Da in Deutschland bereits mehrere zehntausend Ingenieursstellen nicht besetzt werden können, hat die Bundesregierung die Gehaltsgrenze speziell für diese Berufsgruppe aufgehoben. Besonders eklatant ist der Fachkräftemangel bei den Informations- und Kommunikationstechnologien (IKT). Nach einer Statistik der Bundesagentur für Arbeit kamen im vergangenen Jahr jedoch nur 2445 IKT-Fachleute nach Deutschland, davon lediglich 30 aus der Türkei.

Wie sehen die Arbeitsmarktchancen der Migranten aus?

Menschen mit Migrationshintergrund sind etwa doppelt so häufig arbeitslos wie Deutsche.

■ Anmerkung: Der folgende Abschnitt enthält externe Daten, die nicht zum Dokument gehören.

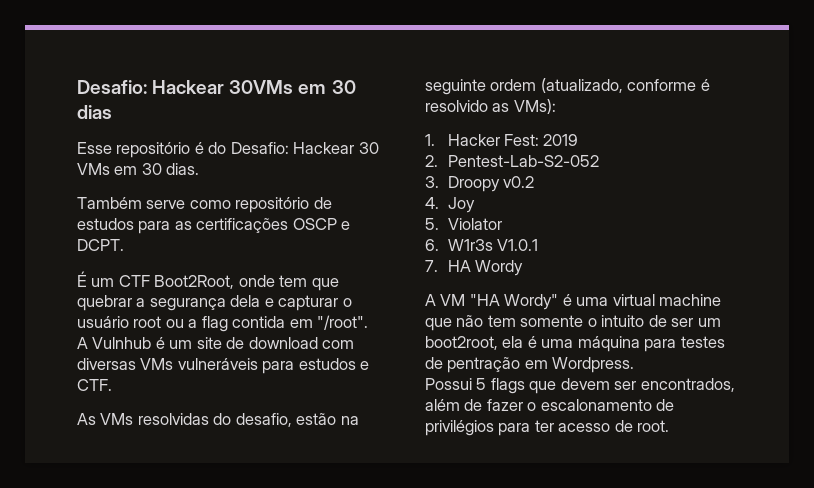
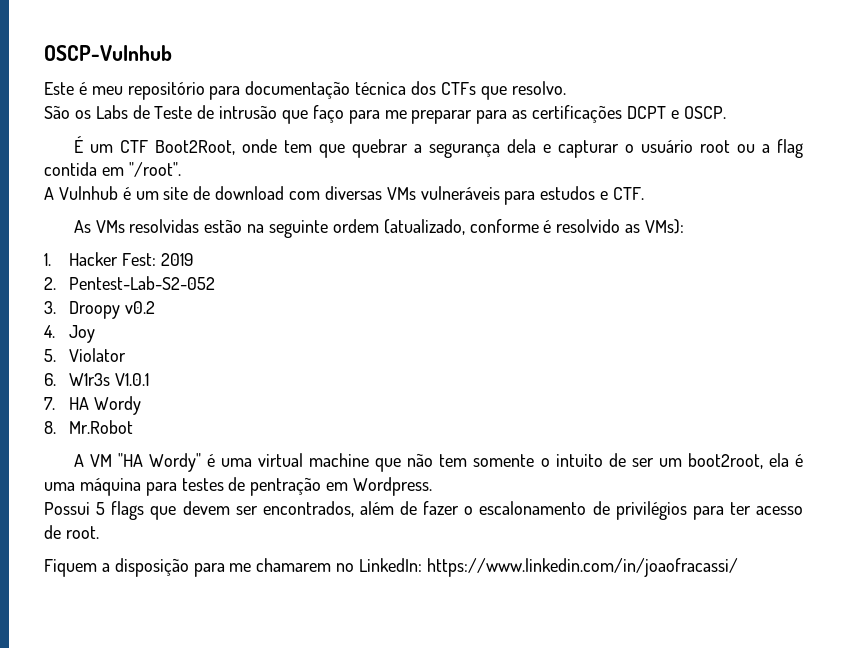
[77,80,356,94] [77,105,112,119] [77,142,379,158] [77,163,200,175] [77,197,332,213] [77,218,351,234] [77,239,124,251] Desafio: Hackear 30VMs em 30 dias // Esse repositório é do Desafio: Hackear 30 VMs em 30 dias. // Também serve como repositório de estudos para as certificações OSCP e DCPT. -> [44,45,172,61] [44,81,566,100] [44,105,726,124] OSCP-Vulnhub // Este é meu repositório para documentação técnica dos CTFs que resolvo. // São os Labs de Teste de intrusão que faço para me preparar para as certificações DCPT e OSCP.
[213,413,292,427] do desafio, -> (200, 226) none
(523, 268) none -> [44,420,134,434] // 8. Mr.Robot
(670, 426) none -> [44,558,738,577] // Fiquem a disposição para me chamarem no LinkedIn: https://www.linkedin.com/in/joaofracassi/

Dies geht einher mit der schlechteren Qualifikation: 14 Prozent der Migranten hatten laut Statistischem Bundesamt im Jahr 2009 keinen Schulabschluss, sogar 42,8 Prozent von ihnen verfügten über keine berufliche Ausbildung. Bei den Menschen ohne Migrationshintergrund waren es immerhin „nur“ 19,2 Prozent.

Erwerbstätige mit Migrationshintergrund sind fast doppelt so häufig als Arbeiterinnen oder Arbeiter tätig als jene ohne ausländische Wurzeln. Menschen mit Migrationshintergrund sind zweimal so häufig von Hartz IV abhängig wie deutsche Bürger. Besonders von Langzeitarbeitslosigkeit betroffen sind Jugendliche mit ausländischen Wurzeln. Die Statistik der Bundesagentur für Arbeit belegt, dass unter ihnen mit 10,1 Prozent mehr als doppelt so viele ohne Arbeit sind wie bei denen mit deutscher Herkunft.

Welche Regeln gelten seit der Reform des Zuwanderungsrechts 2007?

Ehegatten von Ausländern, die ein Aufenthaltsrecht erworben haben, dürfen seit 2007 nur noch nachziehen, wenn sie 18 Jahre oder älter sind. Zudem müssen sie einen leichten Sprachtest absolvieren, bevor sie einwandern. Nachziehen dürfen auch minderjährige Kinder, für andere Verwandte gelten deutlich strengere Regeln.